Bu üç değişikliğin sistemi altüst edeceği, dolayısıyla da Anayasa’nın ‘değiştirilemez’ maddelerine aykırı olduğu fikri ısrarla işleniyor. Bu üç değişikliği dikkatle incelediğimizde, evrensel demokrasi ölçütleriyle uyumlu olduklarını görüyoruz.
Değişiklik tasarısına göre, Anayasa Mahkemesi üye sayısı 11’den 19’a çıkarılıyor. Bunların 3’ünü Meclis, 16’sını Cumhurbaşkanı atıyor. Ancak tabii ki kendi saptamalarıyla değil, büyük çoğunluğu yüksek yargı ve eğitim kurumlarından gelen 3’lü önerilerden birisini seçiyor. Zaten şimdi de Cumhurbaşkanı 11 üyenin tamamını atıyor. Ancak bu adayları yalnızca yüksek yargı mensupları belirleyebiliyorlardı. Şimdi seçim tabanı genişliyor.
‘Cumhurbaşkanının seçtiği üyelerin sayısının artırılması yerine seçim yetkisinin daha büyük bir kısmının Meclis’e tanınması daha uygun olabilirdi’ diye düşünenler olabilir.(Ben böyle düşünenleri haklı görüyorum.) Bununla birlikte, Anayasa Mahkemesi üyelerinin tamamını devlet başkanlarının seçtiği Batı ülkelerinin de olduğunu göz önünde bulundurmak gerekiyor.

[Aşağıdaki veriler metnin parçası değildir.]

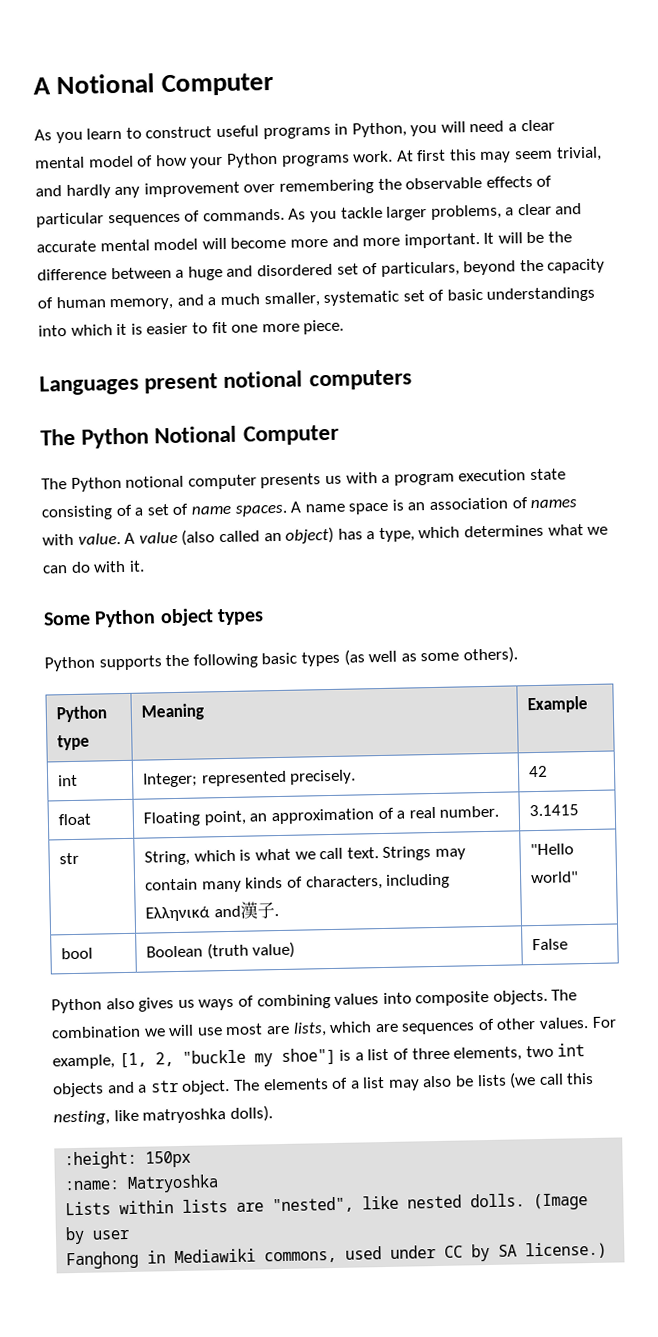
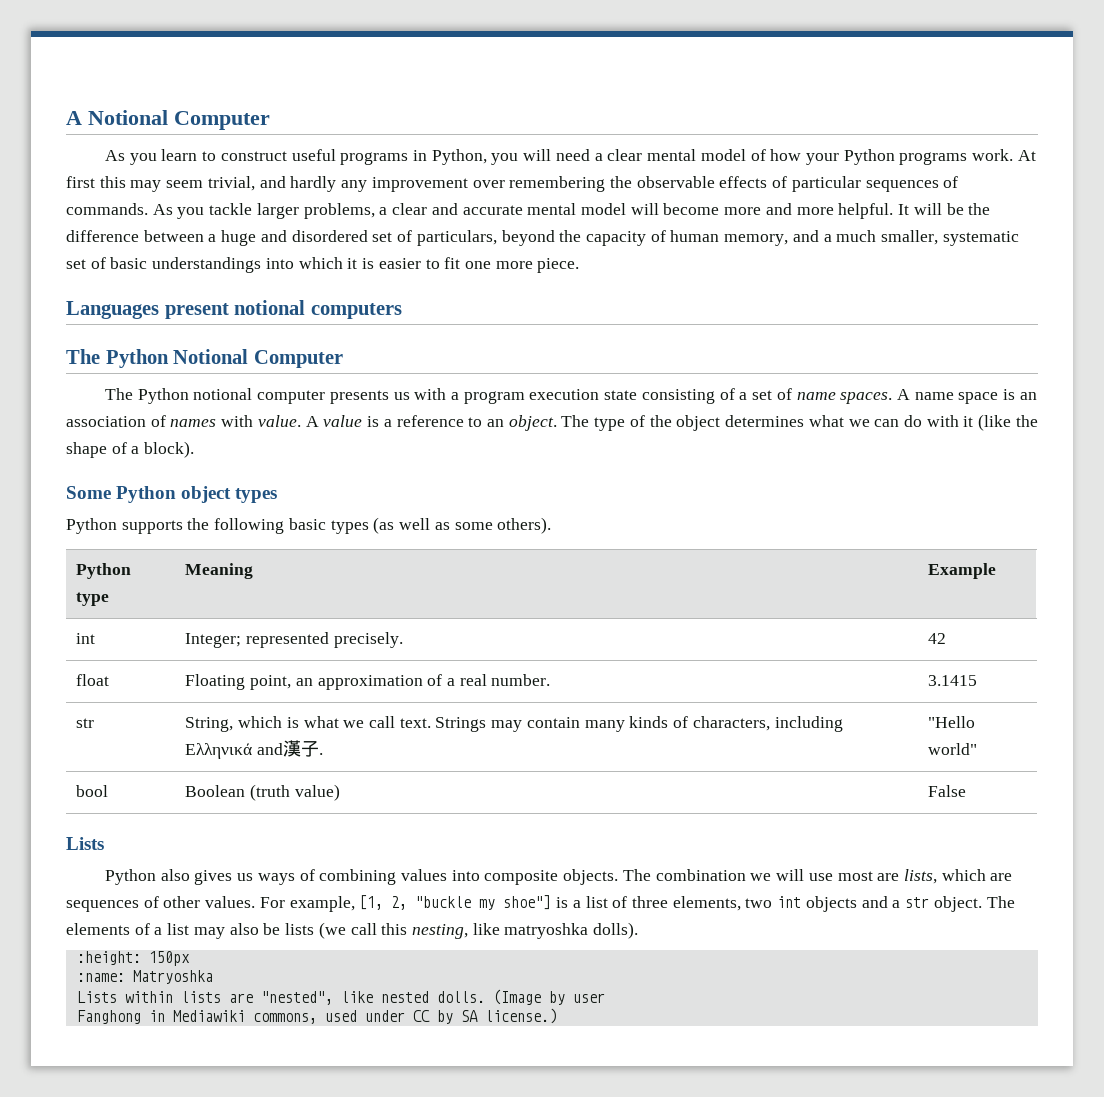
[403,233,480,249] important. -> [838,203,894,219] helpful.
[181,526,461,546] (also called an object) has a type, which -> [367,415,721,431] is a reference to an object. The type of the object
[128,560,145,572] it. -> [963,414,1038,431] [66,441,195,458] it (like the shape of a block).
(569, 944) none -> [66,837,104,850] // Lists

Benzer şekilde, Hâkimler ve Savcılar Yüksek Kurulu üyelerinin önemli bir kısmının seçimine yalnızca yüksek yargı mensupları değil, yargının aktif hâkimlerinin ve savcılarının tamamının katılması söz konusu. Bu değişiklik, seçimi tabana yayıyor, tüm hâkim ve savcıların katılımını sağlıyor, yani daha demokratik bir sisteme yöneliyor. Burada Meclis’in ve hükümetin geçmişten daha fazla etkisi olmak bir yana etkileri daha da azalmış bulunuyor.
***
Parti kapatma sorununa gelince: Şimdiki sistem bir kişiye yani Yargıtay Başsavcısı’na istediği parti hakkında kapatma davası açma yetkisi veriyor. Bunun denetimi yok. Engeli de yok. Yeni taslağa göre, Yargıtay Başsavcısı’nın kapatma davası açabilmesi için Meclis’te kurulan komisyonun (Bu komisyon Meclis’te grubu bulunan her partinin 5’er üyeyle katıldığı bir komisyon olacak. Meclis Başkanı bu komisyona başkanlık edecek. Bu üyelerin üçte ikisinin oyuyla ancak bir parti hakkında kapatma davası açılabilecek.) izni gerekiyor. Böylece kapatma davasının önüne bir Meclis denetimi getiriliyor. Dünyanın birçok demokratik ülkesinde zaten kapatma kararı meclislerin iznine bağlı.
Baykal bunlara neden itiraz ediyor? Anayasa Mahkemesi ve Yargıtay Başsavcılığı kendi ideolojisine yakın olduğu için o noktada elinde bir tehdit gücünü bulundurmaktan hoşlanıyor olabilir. Peki Baykal’ın değişiklik taslağının darbe anayasasına aykırılığını bir argüman olarak öne sürmesi nasıl değerlendirilebilir? Her şeyi bir avuç yüksek yargı mensubunun belirlediği bu darbe artığı sisteme CHP’nin böylesine bel bağlaması ne anlama geliyor?
CHP, halkın iradesine saygı duymayı; demokrasinin genişlemesinin bu ülkeye yararı olduğunu hiç öğrenmeyecek mi?